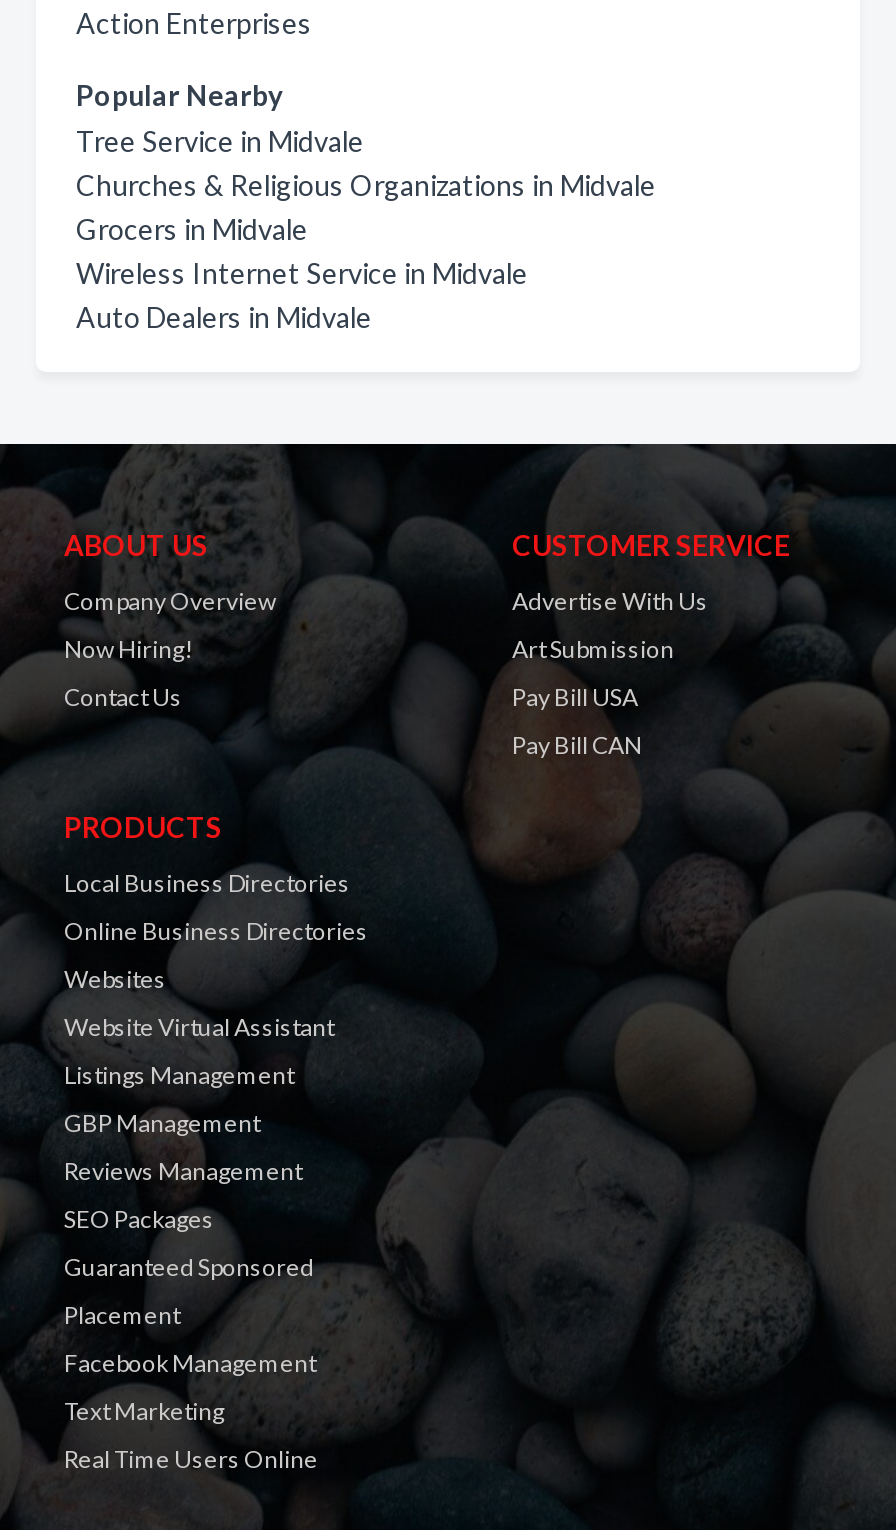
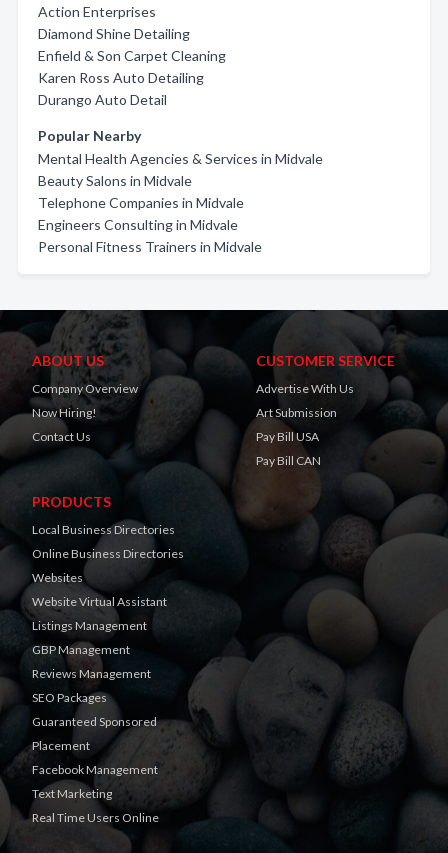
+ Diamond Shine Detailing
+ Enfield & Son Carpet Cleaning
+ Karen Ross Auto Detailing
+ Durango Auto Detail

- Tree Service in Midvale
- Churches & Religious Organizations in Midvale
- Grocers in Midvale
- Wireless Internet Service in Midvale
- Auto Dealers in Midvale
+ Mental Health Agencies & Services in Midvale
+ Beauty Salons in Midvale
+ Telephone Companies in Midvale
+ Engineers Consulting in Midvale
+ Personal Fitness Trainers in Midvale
* * *
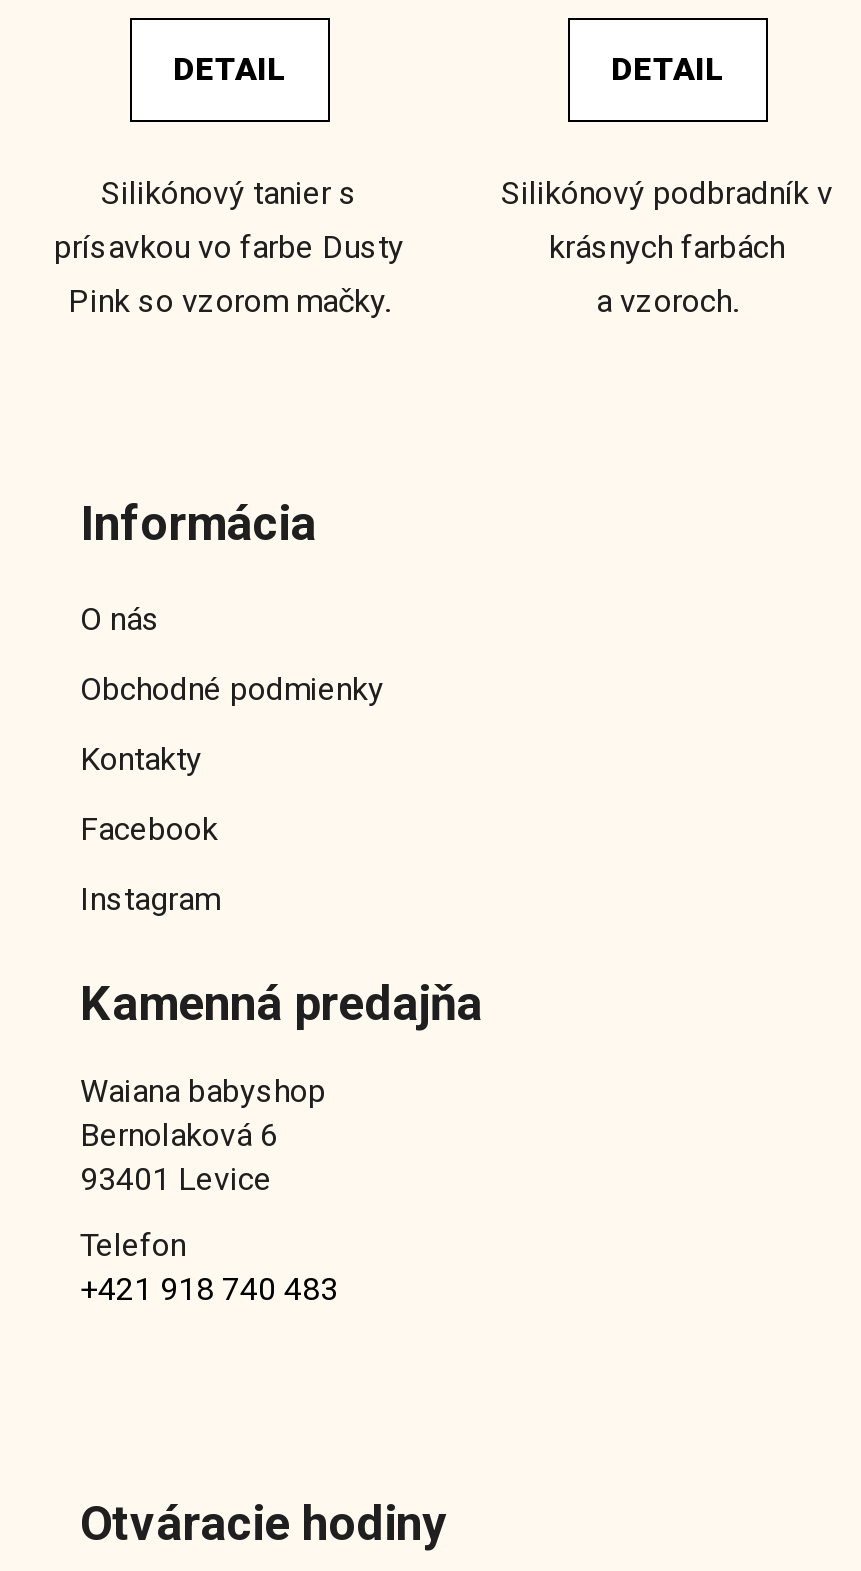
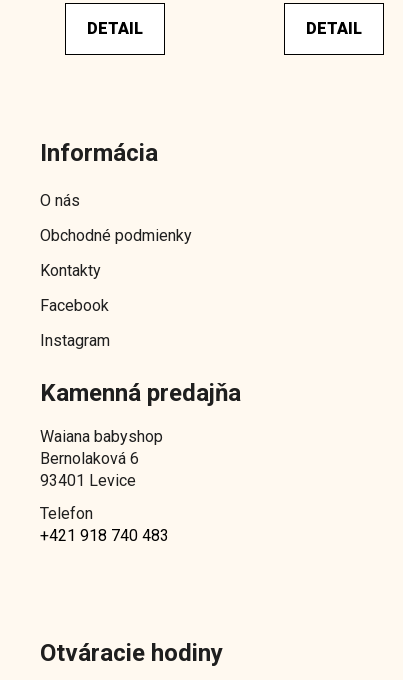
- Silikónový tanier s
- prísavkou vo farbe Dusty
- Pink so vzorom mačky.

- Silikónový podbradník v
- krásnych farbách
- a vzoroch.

(WHAT YOU NEED TO DO) Please give again the lines above between the line holding "- Wireless Internet Service in Midvale" and the line holding "Trainers in Midvale", inclusive, exactly as they are and with nothing added.

(ANSWER TO THIS TASK)
- Wireless Internet Service in Midvale
- Auto Dealers in Midvale
+ Mental Health Agencies & Services in Midvale
+ Beauty Salons in Midvale
+ Telephone Companies in Midvale
+ Engineers Consulting in Midvale
+ Personal Fitness Trainers in Midvale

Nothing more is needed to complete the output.